约翰·费里尔在和摩门教先知会谈后的第二天早晨,就到盐湖城去了。他找到了那个去内华达山区的朋友,交给他一封写给杰弗森·霍普的信。他在信中把这个迫在眉睫的危险告诉了霍普,并且要他回来。这件事办妥之后,他觉得心中轻松了一些,于是带着比较愉快的心情回到了家里。

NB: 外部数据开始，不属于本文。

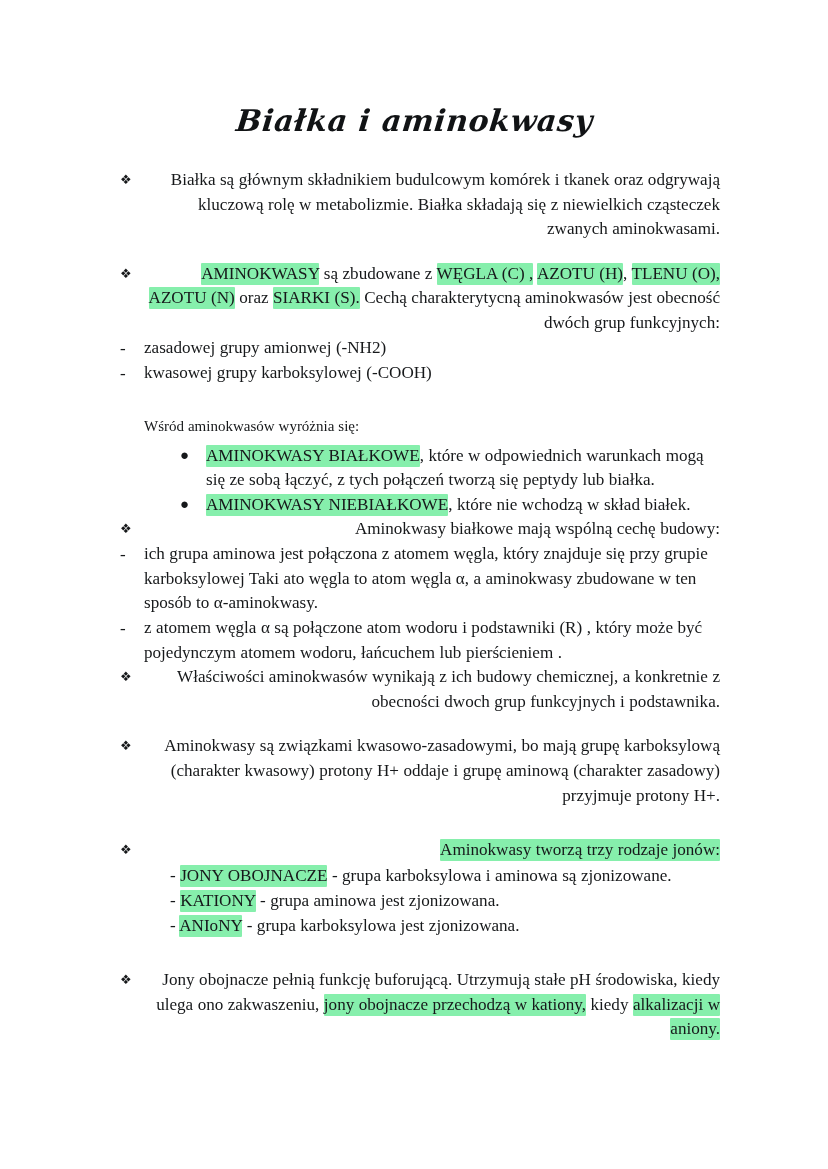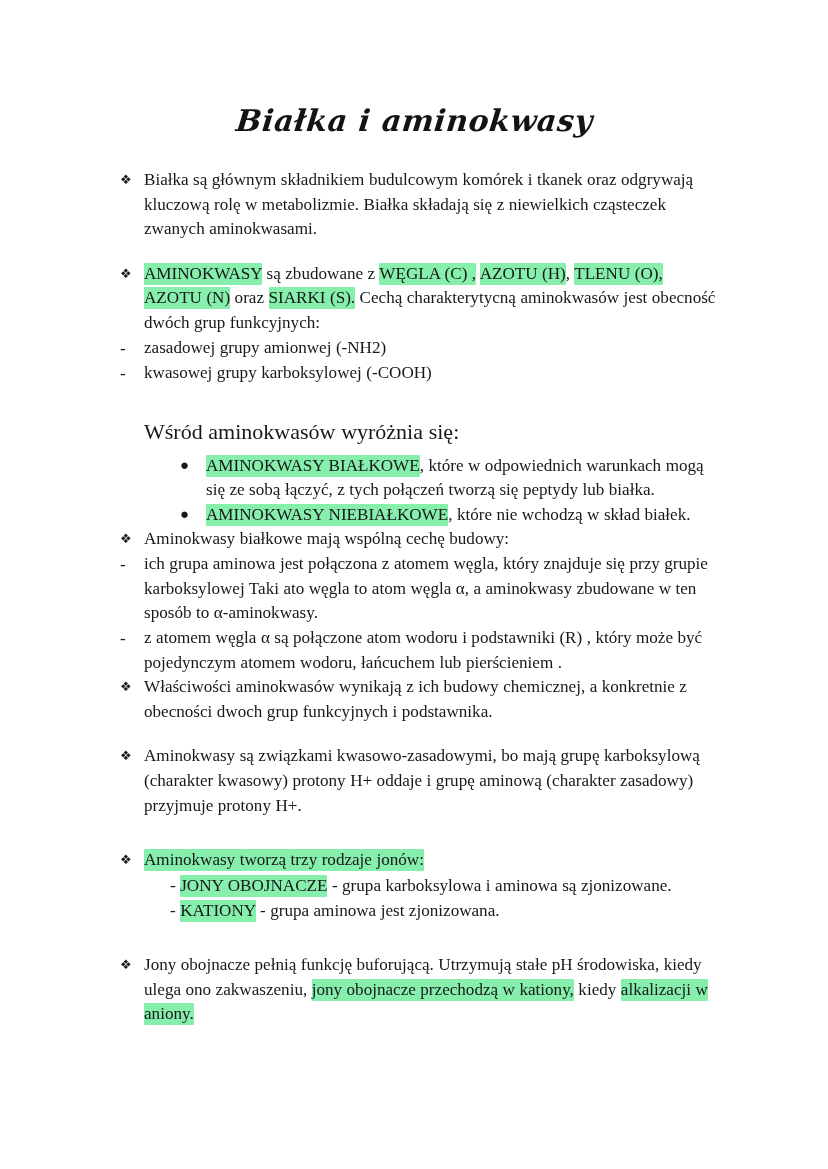--- a/index.html
+++ b/index.html
@@ -61,21 +61,21 @@
     color: #16181a;
     user-select: none;
   }
 
   
   .lvl-diamond > .marker {
     width: 24px;
     font-size: 13px;
     line-height: 1.9;
   }
-  .lvl-diamond > .body { flex: 1 1 auto; }
+  .lvl-diamond > .body { flex: 1 1 auto; text-align: right; }
 
   
   .lvl-dash > .marker {
     width: 24px;
     font-size: 17px;
     line-height: 1.48;
   }
   .lvl-dash > .body { flex: 1 1 auto; }
 
   
@@ -85,21 +85,21 @@
   .lvl-round > .marker {
     width: 26px;
     font-size: 15px;
     line-height: 1.5;
   }
   .lvl-round > .body { flex: 1 1 auto; }
 
   
   .plain-indent {
     padding-left: 24px;
-    font-size: 22px;
+    font-size: 15px;
     line-height: 1.44;
   }
 
   
   .ion-line {
     padding-left: 50px;
     font-size: 17.1px;
     line-height: 1.47;
   }
 
@@ -199,20 +199,23 @@
   </div>
 
   <div class="ion-line block">
     <span class="body">- <mark class="hl">JONY OBOJNACZE</mark> - grupa karboksylowa i aminowa są zjonizowane.</span>
   </div>
 
   <div class="ion-line block">
     <span class="body">- <mark class="hl">KATIONY</mark> - grupa aminowa jest zjonizowana.</span>
   </div>
 
+  <div class="ion-line block">
+    <span class="body">- <mark class="hl">ANIoNY</mark> - grupa karboksylowa jest zjonizowana.</span>
+  </div>
 
   <div class="spacer-lg"></div>
 
   <div class="item block lvl-diamond">
     <span class="marker">❖</span>
     <span class="body">Jony obojnacze pełnią funkcję buforującą. Utrzymują stałe pH środowiska, kiedy ulega ono zakwaszeniu, <mark class="hl">jony obojnacze przechodzą w kationy,</mark>  kiedy <mark class="hl">alkalizacji w aniony.</mark></span>
   </div>
 
 </div>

当他走近他的庄园时,惊奇地看到大门两旁的门柱上各拴着一匹马。更使他惊异的是,当他走进屋子时,发现客厅里有两个年轻人。一个长着长长的脸,面色苍白,躺在摇椅上,两只脚跷得高高的,伸向火炉。另一个粗大丑陋,盛气凌人,站在窗前,两手插在裤袋里,嘴里吹着流行的赞美诗。费里尔进来的时候,他们向他点了点头。躺在椅子上的那一个首先开了口。

“也许你还不认识我们,这一位是德雷伯长老的儿子,我是约瑟夫·斯特兰森。当上帝伸出它的圣手,把你们引入善良的羊群里的时候,我们和你们一起在沙漠上旅行过。”

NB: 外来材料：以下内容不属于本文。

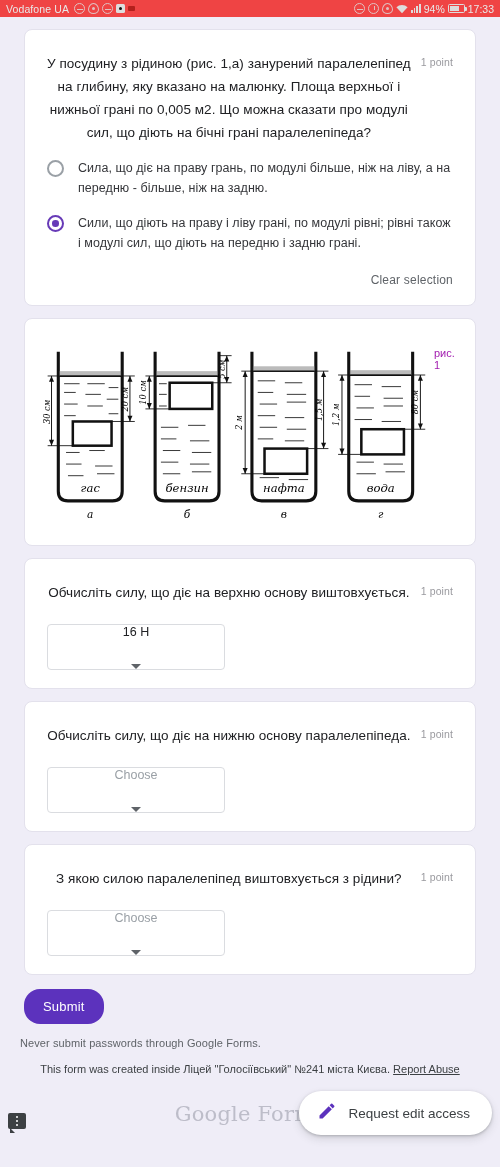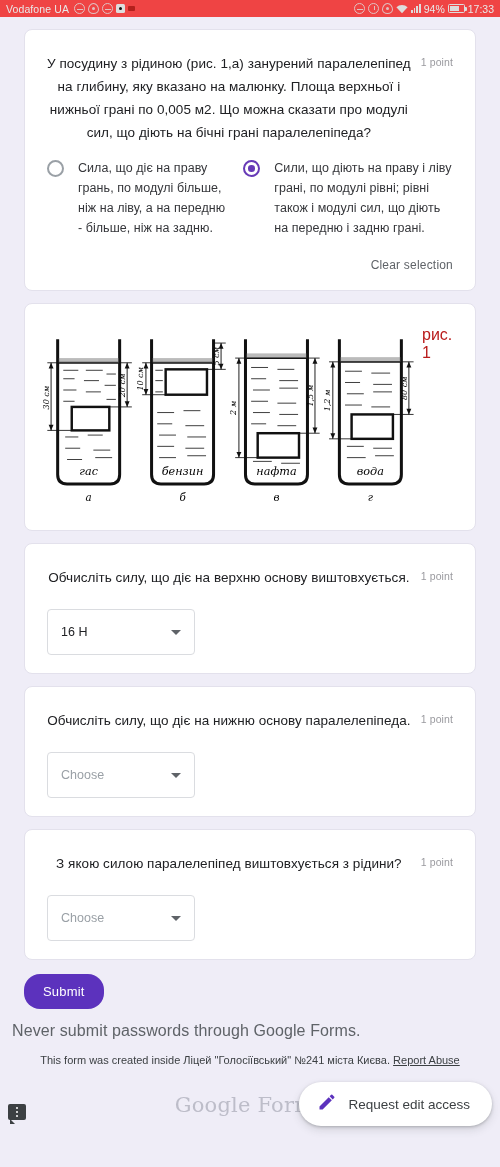--- a/index.html
+++ b/index.html
@@ -71,63 +71,63 @@
   .q-text {
     font-size: 13.5px; line-height: 23px; color: #202124; flex: 1;
     letter-spacing: .05px;
     text-align: center;
   }
   .q-points {
     font-size: 10.5px; color: #9a9a9f; white-space: nowrap;
     padding-top: 4px; letter-spacing: .1px;
   }
 
-  .options { margin-top: 14px; display: flex; flex-direction: row; gap: 15px; }
+  .options { margin-top: 14px; display: flex; flex-direction: column; gap: 15px; }
   .opt { display: flex; align-items: flex-start; gap: 14px; }
   .radio {
     width: 17px; height: 17px; border-radius: 50%;
     border: 2px solid #9aa0a6; flex: 0 0 17px; margin-top: 2px;
     position: relative; background: #fff;
   }
   .radio.checked { border-color: #673ab7; }
   .radio.checked::after {
     content: ""; position: absolute; left: 3.2px; top: 3.2px;
     width: 6.6px; height: 6.6px; border-radius: 50%; background: #673ab7;
   }
   .opt-label { font-size: 12.5px; line-height: 20px; color: #35363a; letter-spacing: .05px; }
   .clear-row { display: flex; justify-content: flex-end; margin-top: 20px; }
   .clear-link { font-size: 12px; color: #5f6368; letter-spacing: .2px; cursor: pointer; }
 
   
   .figure-wrap { display: flex; flex-direction: row; align-items: flex-start; }
-  .figure-caption { font-size: 16px; color: #b91c1c; }
+  .figure-caption { font-size: 11px; color: #a21caf; margin-top: 6px; }
 
   
   .dropdown {
-    margin-top: 20px; width: 148px; height: 46px;
+    margin-top: 20px; width: 178px; height: 46px;
     border: 1px solid #dadce0; border-radius: 4px;
     display: flex; align-items: center; justify-content: space-between;
-    padding: 0 13px; background: #fff; cursor: pointer;
+    padding: 0 13px; background: #fff; cursor: pointer; flex-direction: column;
   }
   .dd-val { font-size: 12.5px; color: #202124; }
   .dd-val.placeholder { color: #9aa0a6; }
   .caret {
     width: 0; height: 0; border-left: 5px solid transparent;
     border-right: 5px solid transparent; border-top: 5px solid #5f6368;
   }
 
   
   .submit-row { padding: 14px 24px 0 24px; }
   .submit-btn {
     background: #5c32bd; color: #fff; border: none; border-radius: 16px;
     font-size: 13px; padding: 10px 19px; cursor: pointer;
     font-family: "Liberation Sans", sans-serif; letter-spacing: .2px;
   }
   .disclaimer {
-    padding: 13px 24px 0 12px; font-size: 16px; color: #5f6368; letter-spacing: .1px;
+    padding: 13px 24px 0 20px; font-size: 11px; color: #5f6368; letter-spacing: .1px;
   }
   .created-line {
     margin-top: 14px; text-align: center; font-size: 11px; color: #3c4043;
     padding: 0 16px;
   }
   .created-line a { color: #3c4043; text-decoration: underline; }
   .brand-row {
     margin-top: 16px; display: flex; align-items: center; justify-content: center;
     position: relative; height: 46px;
   }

另一个鼻音很重地说:“上帝会在适当的时候领导所有的子民。他的作为缓慢却有序,不会疏忽最细微的事物。”

约翰·费里尔冷冷地鞠了一躬。他已经料到这两位来客是何许人了。

斯特兰森继续说道:“我们是奉了父亲的指示,前来向你的女儿求婚的,请你和你的女儿看看,我们两个人之中,谁最合意。我呢,只有四个老婆,可是德雷伯兄弟已经有了七个。因此,我看,我比他更加需要。”

另一个大声叫道:“不对,不对,斯特兰森兄弟。问题不在于咱们有了多少老婆,而在于你我究竟能够养活多少。我的父亲现在已经把他的磨坊给我了,所以,我比你有钱。”

斯特兰森急切地说:“但是,我的前途却比你更好。等到我父亲蒙主恩召的时候,我就可以得到他的鞣革场和皮革厂了。到那时,我就是你的长老了,我在教会中的地位要比你高。”

小德雷伯一边照着镜子端详自己,一边装作满脸笑容地说:“那么只有让这位姑娘来决定喽。咱们还是完全听她的选择好了。”

在这场对话进行的时候,约翰·费里尔一直站在门边,肺都要气炸了。他几乎忍不住要用自己的马鞭子抽打这两个客人的脊背。

最后,他大踏步走到他们面前:“听着,我的女儿叫你们来,你们才能到这儿来。但是,没有叫你们的时候,我不愿再看见你们的嘴脸。”

两个年轻的摩门教徒感到十分惊讶,他们睁大了眼睛看着费里尔。在他们看来,他们这样争着向他的女儿求婚,不论对他的女儿,还是对他来说,都是一种至高无上的光荣。

费里尔喝道:“要想出这间屋子,有两条路可走:一条是门,一条是窗户。你们愿意走哪一条?”

他那棕色的脸显得非常凶狠可怕,一双青筋暴露的手更是吓人。两位客人一见情况不妙,跳起来拔腿就跑。这个老庄园主一直跟到门口。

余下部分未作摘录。